#6915 closed defect (bug) (fixed)
BP Email template: the unsubscribe link & the account activation email
Reported by: | imath | Owned by: | |
---|---|---|---|
Milestone: | 2.5 | Priority: | normal |
Severity: | normal | Version: | |
Component: | Core | Keywords: | dev-feedback has-patch |
Cc: |
Description
While testing the patch on #6913 i've noticed the "Unsubscribe" link was inserted inside the activation email although the user is not activated yet.
For regular WordPress config : clicking on the unsubscribe link displays the login form, when trying to login it displays an error "please activate your account".
For all other configs (BP_SIGNUPS_SKIP_USER_CREATION
&& multisite) the unsubscribe link has an empty href
attribute.
I wonder if it's possible to avoid displaying this unsubscribe link if the email type is core-user-registration-with-blog
or core-user-registration
, and if we should actually do it ?
Attachments (2)
Change History (12)
#3
@
9 years ago
Attached patch passes the 'To' email info into the email template for checking so we can determine if the "Unsubscribe" link should show in emails.
I had to move the 'to'
parameter higher up to the bp_get_email()
function and I had to stash the parameter in the buddypress()
object in order so we can access this info in the email template. Yeah, I know...
To determine if a user should see the "Unsubscribe" link, I created an email template function called bp_email_is_recipient_to_singular_user()
(pardon the crappy name for now!). In this function, I'm using bp_is_user_active()
, which I've patched to determine if a user is pending as well.
If we like this technique, we could also move the tokens to bp_get_email()
so we could potentially do other checks in the email template.
#4
@
9 years ago
The idea with bp_get_email()
was that it encapsulates the query to fetch a WP_Post
and handles that (which is why it sets subject/content/template, because that data comes from the Post). My initial thoughts are that I don't like the idea of moving any other data into that doesn't directly come from that Post. I like the separation of concerns. The recipient details come from another place.
There's no reason why a more custom implementation of our email system could be made by someone who chooses to not use bp_get_email()
. Perhaps they are creating their own bp_send_email
for use in their own plugin, for some reason, and bypass bp_get_email()
entirely (maybe they aren't using Posts to store email content). While this isn't my strongest argument ever, moving any part of recipient information or tokens into bp_get_email()
just means more work for someone to copy out of our functions and paste it somewhere else (and be baffled why all they need isn't in one place to copy from).
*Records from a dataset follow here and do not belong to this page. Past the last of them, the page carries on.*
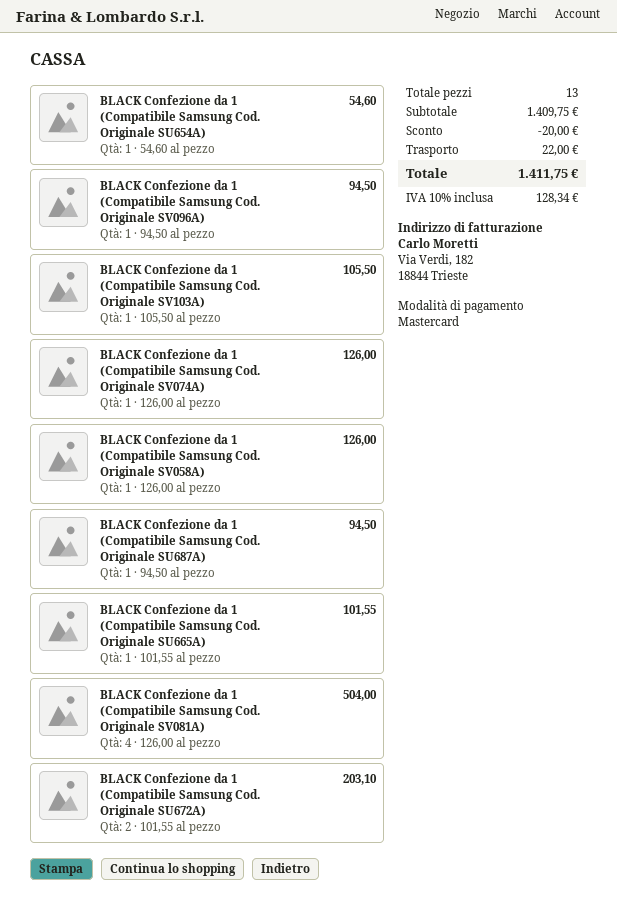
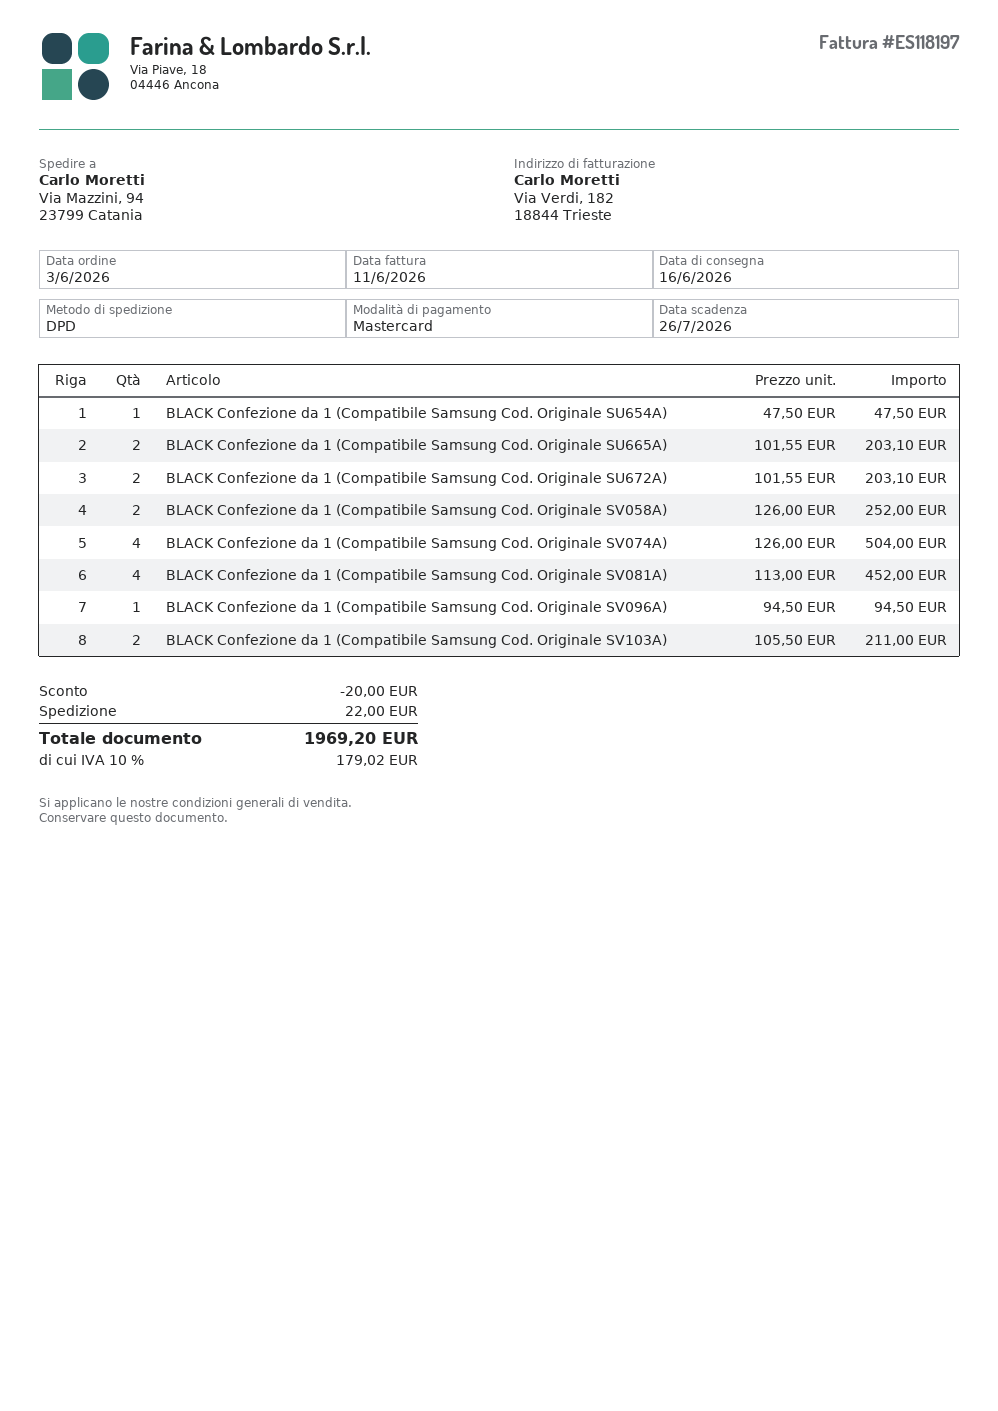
BLACK Confezione da 1 (Compatibile Samsung Cod. Originale SU654A): 1 x 54.60 = 54.60 -> 1 x 47.50 = 47.50
BLACK Confezione da 1 (Compatibile Samsung Cod. Originale SV103A): 1 x 105.50 = 105.50 -> 2 x 105.50 = 211.00
BLACK Confezione da 1 (Compatibile Samsung Cod. Originale SV074A): 1 x 126.00 = 126.00 -> 4 x 126.00 = 504.00
BLACK Confezione da 1 (Compatibile Samsung Cod. Originale SV058A): 1 x 126.00 = 126.00 -> 2 x 126.00 = 252.00
BLACK Confezione da 1 (Compatibile Samsung Cod. Originale SU687A): 1 x 94.50 = 94.50 -> none
BLACK Confezione da 1 (Compatibile Samsung Cod. Originale SU665A): 1 x 101.55 = 101.55 -> 2 x 101.55 = 203.10
BLACK Confezione da 1 (Compatibile Samsung Cod. Originale SV081A): 4 x 126.00 = 504.00 -> 4 x 113.00 = 452.00
tax: 10% = 128.34 -> 10% = 179.02
total: 1411.75 -> 1969.20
If the goal of patch idea is to provide conditional logic around token rendering (plus the blocks of markup around them), I'd rather take the time to consider replacing the basic/simple token parsing logic with a real Mustache template parser. For example, see https://mustache.github.io/mustache.5.html under "Sections" ({{#person}}
etc).
#5
@
9 years ago
- Keywords has-patch added
I'd rather take the time to consider replacing the basic/simple token parsing logic with a real Mustache template parser.
I think this would be very cool and quite easy to integrate.
Only question is what Mustache parser we would want to use.
- mustache.php is linked from the official mustache Github page. Could use Composer for this, but library is 176kb.
- LightnCandy claims to be 2-7 times faster than mustache.php, but requires PHP 5.3 due to namespaces. Library is also 196kb.
For 6915.mustache.patch
, I decided to pick a lesser-known library, php-mustache, that is only 40kb and licensed under the BSD. We can pick and choose any library, I just chose one that was relatively small.
To address the issue in this ticket, I've included some unit tests for bp_core_replace_tokens_in_text()
and have changed the email template to use a mustache section for the unsubscribe block -- {{#unsubscribe}}
. The 'unsubscribe'
token is only added if the user is active. See the changes made to bp_email_set_default_tokens()
and bp_is_user_active()
.
Now, the unsubscribe link will not show up in registration and activation emails.
unsubscribe
will be empty if the recipient can't be found byget_user_by( 'email', ... )
. There's no support for using tokens in a conditional.We could set the default value for this to wp-login.php, so at the very least, people arrive at the log-in form, which is better than a broken link, because they get a message telling them to activate their account first.
Until if/when we have a "real" unsubscribe link that doesn't require you to be logged in, this is probably the easiest and least messy solution I can think of. What do you think?